Allocation of Acquisition Consideration — Punchh Acquisition
The Punchh Acquisition was accounted for as a business combination in accordance with ASC Topic 805, Business Combinations. Accordingly, assets acquired and liabilities assumed in the Punchh Acquisition were accounted for at their final determined respective fair values as of April 8, 2021. The final fair value determinations were based on management's best estimates and assumptions, and through the use of independent valuation and tax consultants.
During the first quarter of 2022, the fair values of assets and liabilities as of April 8, 2021 were finalized to reflect final acquisition valuation analysis procedures.
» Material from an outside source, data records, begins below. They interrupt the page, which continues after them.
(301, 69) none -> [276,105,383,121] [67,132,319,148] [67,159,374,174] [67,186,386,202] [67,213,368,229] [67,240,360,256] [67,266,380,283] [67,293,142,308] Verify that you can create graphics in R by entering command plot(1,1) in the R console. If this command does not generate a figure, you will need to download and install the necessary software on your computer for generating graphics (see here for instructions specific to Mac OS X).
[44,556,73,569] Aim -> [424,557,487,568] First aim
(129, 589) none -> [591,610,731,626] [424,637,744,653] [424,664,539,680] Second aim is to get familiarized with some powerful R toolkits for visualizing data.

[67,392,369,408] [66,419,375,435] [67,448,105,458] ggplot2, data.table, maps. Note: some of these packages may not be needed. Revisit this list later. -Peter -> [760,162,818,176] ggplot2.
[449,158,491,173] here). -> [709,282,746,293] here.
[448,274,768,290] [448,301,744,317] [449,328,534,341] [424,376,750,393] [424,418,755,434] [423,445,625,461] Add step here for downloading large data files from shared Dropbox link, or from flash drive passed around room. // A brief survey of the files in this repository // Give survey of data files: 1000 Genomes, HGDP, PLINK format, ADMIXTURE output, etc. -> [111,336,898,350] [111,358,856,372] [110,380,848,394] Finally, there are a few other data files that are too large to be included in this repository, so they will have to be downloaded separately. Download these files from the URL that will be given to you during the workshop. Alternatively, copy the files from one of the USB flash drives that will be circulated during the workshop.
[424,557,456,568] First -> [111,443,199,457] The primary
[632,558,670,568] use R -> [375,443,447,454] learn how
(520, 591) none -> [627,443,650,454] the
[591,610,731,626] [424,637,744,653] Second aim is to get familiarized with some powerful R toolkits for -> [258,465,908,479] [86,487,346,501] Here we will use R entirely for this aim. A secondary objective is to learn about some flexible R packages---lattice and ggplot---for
Adjustments to reflect the final determination included a $0.8 million reduction of deferred revenue and $0.3 million of other adjustments, resulting in a reduction to goodwill of $1.1 million during the three months ended March 31, 2022. Indemnification assets and liabilities were reduced by $0.1 million during the three months ended March 31, 2022, with $2.1 million remaining in escrow as of March 31, 2022.
The following table presents management's final purchase price allocation for the Punchh Acquisition:
| | | | | |
(in thousands) | Purchase price allocation |
Cash | $ | 22,714 | |
Accounts receivable | 10,214 | |
Property and equipment | 592 | |
Lease right-of-use assets | 2,473 | |
Developed technology | 84,600 | |
Customer relationships | 7,500 | |
Indemnification assets | 2,109 | |
Trade name | 5,800 | |
Prepaid and other acquired assets | 2,764 | |
Goodwill | 415,055 | |
Total assets | 553,821 | |
Accounts payable and accrued expenses | 15,617 | |
Deferred revenue | 10,298 | |
Loan payables | 3,508 | |
Lease liabilities | 2,787 | |
Indemnification liabilities | 2,109 | |
Deferred taxes | 11,794 | |
Consideration paid | $ | 507,708 | |
Unaudited Pro Forma Financial Information
For the three months and six months ended June 30, 2021, the Punchh Acquisition resulted in additional revenues of $8.1 million.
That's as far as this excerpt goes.